*Records for processing*:
>>>>

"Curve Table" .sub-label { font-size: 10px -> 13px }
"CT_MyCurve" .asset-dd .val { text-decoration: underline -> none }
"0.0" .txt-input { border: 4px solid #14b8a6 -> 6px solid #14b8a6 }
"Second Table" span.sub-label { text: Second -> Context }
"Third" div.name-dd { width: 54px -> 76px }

<<<<
>>>>

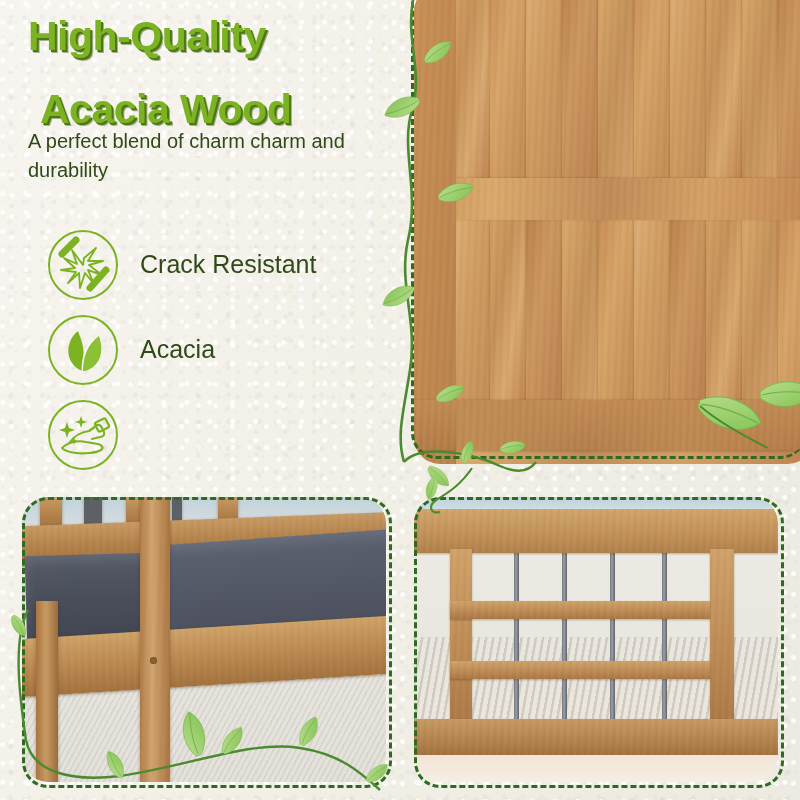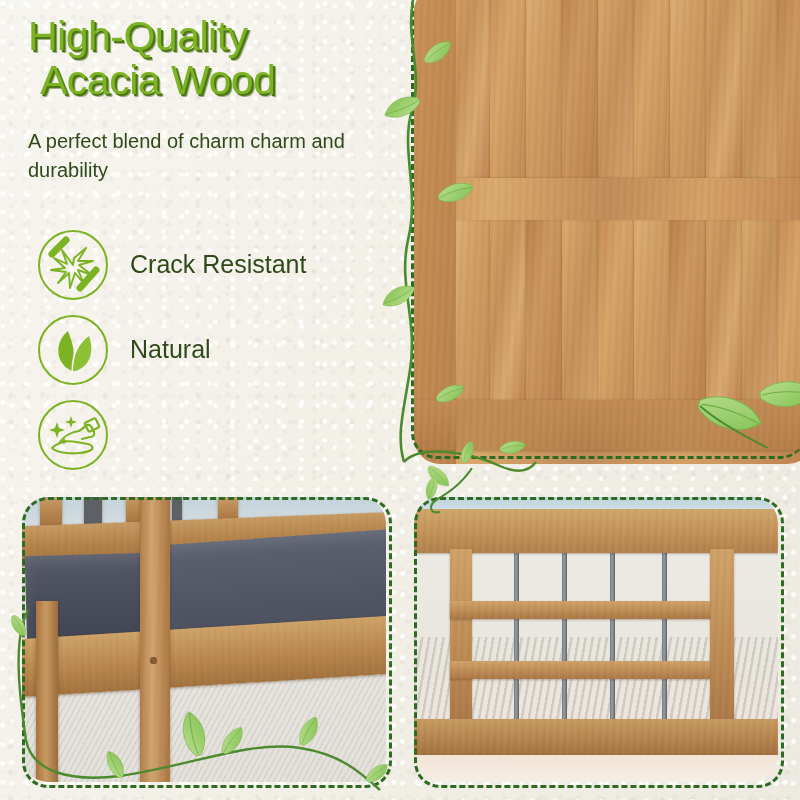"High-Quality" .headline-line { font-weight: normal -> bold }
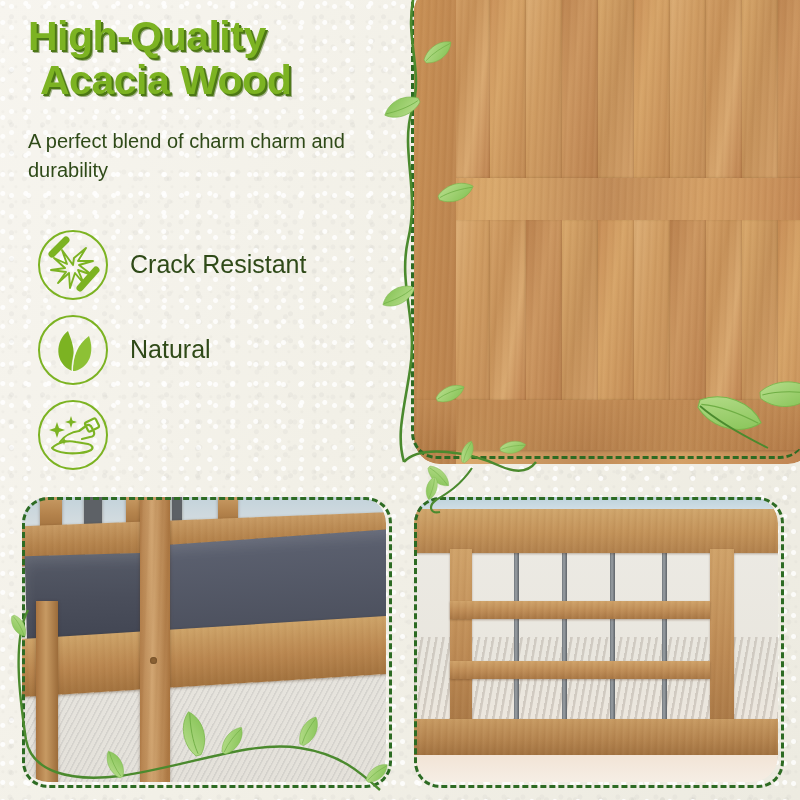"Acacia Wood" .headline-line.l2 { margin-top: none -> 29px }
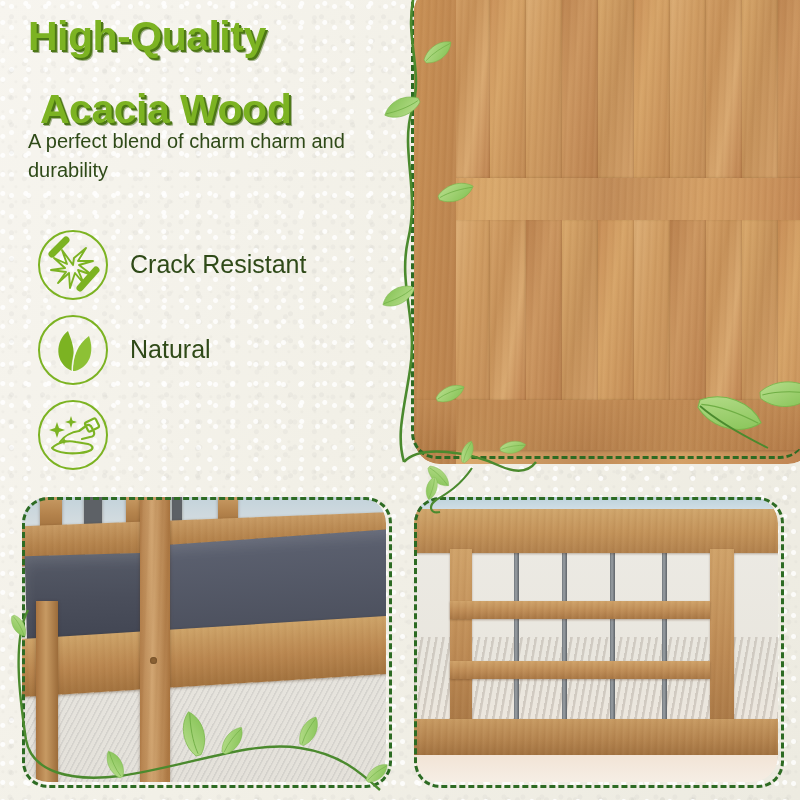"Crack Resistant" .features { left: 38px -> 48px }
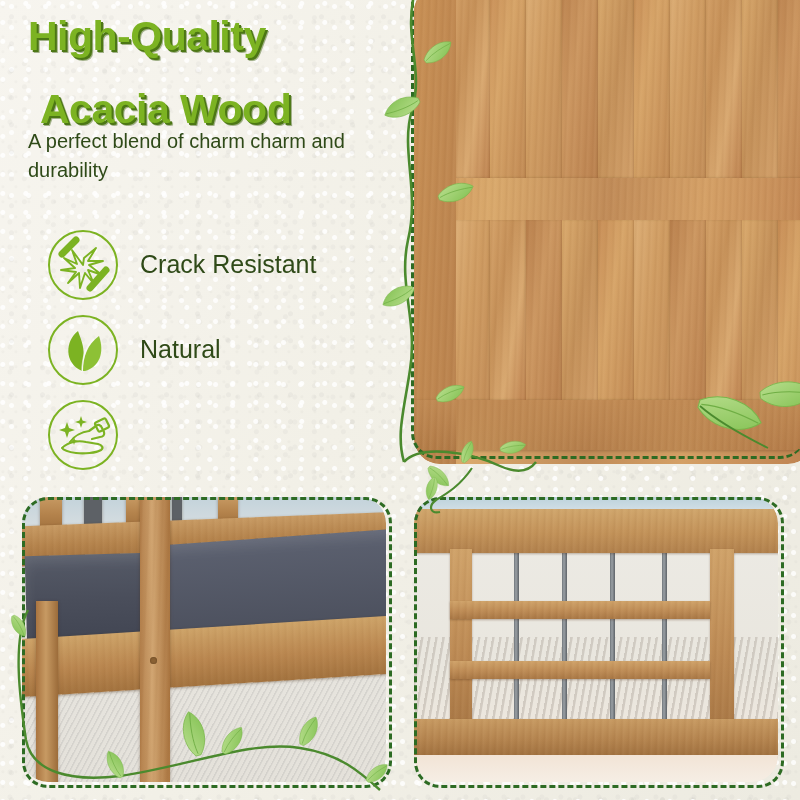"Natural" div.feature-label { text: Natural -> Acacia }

<<<<

Your answer should consist of the lines from the line with "border: 4px solid" to the line with "width: 54px ->" above, repeated exactly, both ends included.

"0.0" .txt-input { border: 4px solid #14b8a6 -> 6px solid #14b8a6 }
"Second Table" span.sub-label { text: Second -> Context }
"Third" div.name-dd { width: 54px -> 76px }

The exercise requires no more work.